Are the names involved the least bit shocking? Not at all. Stephenson is a perpetual irritant. He was involved in a sideline spat with George Hill in March that also required teammate intervention, via ESPN's Brian Windhorst.
As for Turner, who landed in Indy at the trade deadline, he's still trying to find a niche in his new home. Not only is he battling Stephenson in practice, the two are competing for playing time—and possibly a roster spot. Both will become free agents at season's end, and the Pacers may not have the money (or desire) to pay both.
Perhaps that's why Wojnarowski reported this rift "had been weeks in the making" and that boiling bad blood "reflected in the ferocity of the encounter." Squabbles are unavoidable over an 82-game season, but ferociously butting heads one day before kicking off a playoff ride you expect to last until the championship round is a giant red flag.
Pacers players, for the record, have downplayed the situation's seriousness:
Not surprisingly, Wojnarowski's report isn't the only one signaling trouble in the organization.
ESPN's Marc Stein confirmed Stephenson's fight with Hill and also unmasked the short-fused guard as one of (or possibly the only) "selfish dudes" Roy Hibbert anonymously ripped late last month, via NBA.com's David Aldridge.
Stephenson scrapping with his teammates should raise as many eyebrows as former New York Knicks coach Mike Woodson's dismissal did. Anyone who's seen him play can understand how he might rub somebody (or somebodies) the wrong way.
"He over-dribbles, pursues flashy highlights at the expense of simpler plays, and is always stealing rebounds from his teammates — something that has been an internal irritant this season," Grantland's Zach Lowe wrote of Stephenson.
Annoyance, ideally, shouldn't derail Indy's postseason plans.
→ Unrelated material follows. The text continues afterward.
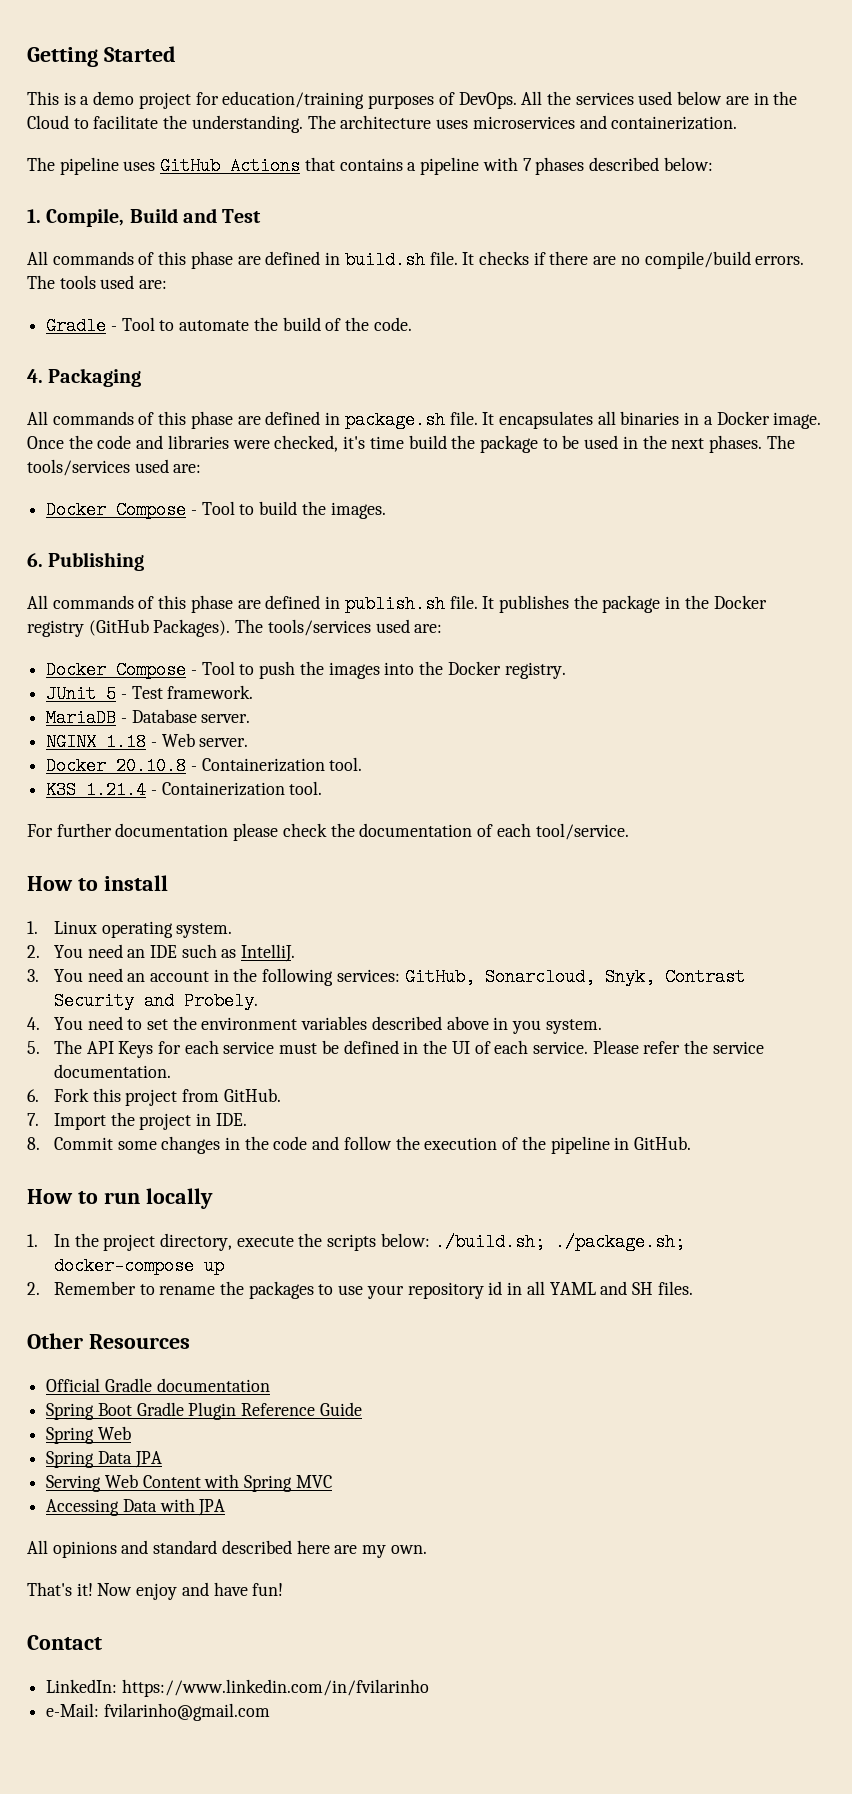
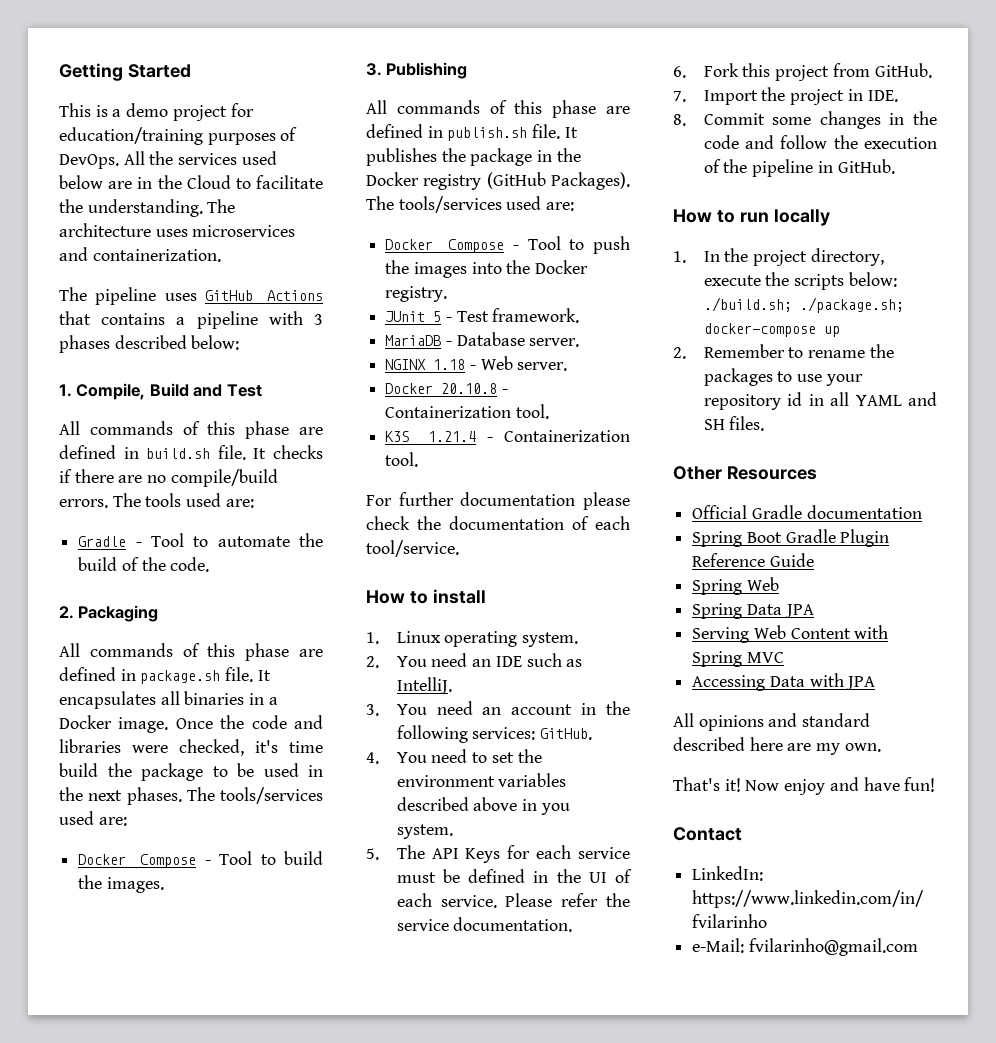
[522,158,532,171] 7 -> [314,314,323,325] 3
[27,369,43,383] 4. -> [59,606,74,619] 2.
[27,553,43,567] 6. -> [366,63,382,76] 3.
[404,968,745,986] [53,992,258,1010] GitHub, Sonarcloud, Snyk, Contrast Security and Probely. -> [540,728,593,740] GitHub.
If that's all it takes, there was never a true path to the podium in the first place.
Unfortunately, Stein dropped another bomb in his report.
Pacers coach Frank Vogel, sources told the ESPN scribe, is "coaching for his job." Even after leading the franchise to more wins than it had seen in a decade (56), the Eastern Conference All-Star coach could soon be looking for work if his players can't snap out of this funk.
That change won't happen in a single practice. It won't come over the course of a game or even a playoff series.
The Pacers, using the scale they chose, will be judged on their number of series victories. Four is the target, but three might be deemed as a passing grade. Anything less is a disappointment.
Vogel might not be able to afford a disappointment. Hibbert, who's been just as forgettable in these two games (7.0 points on 31.3 percent shooting, 6.0 rebounds) as he was down the stretch (8.9 points on 39.0 percent shooting, 4.7 rebounds after the All-Star break), needs to prove he's worth the money ($14.8 million for next season) or risk the Pacers searching for other options.
George must be a superstar every night. Hill needs to find something (scoring, defending, assisting) he can do consistently and stop getting lost in the shuffle. Stephenson must show he's worth the occasional headache, either to the Pacers or his next employer.
This postseason couldn't mean more to the people inside this organization. That's precisely how the Pacers said they wanted it.
Now, it's go-big, go-home or go-looking-for-work time. Using the scoring metric Indiana provided, the Pacers are worlds away from a reason to celebrate.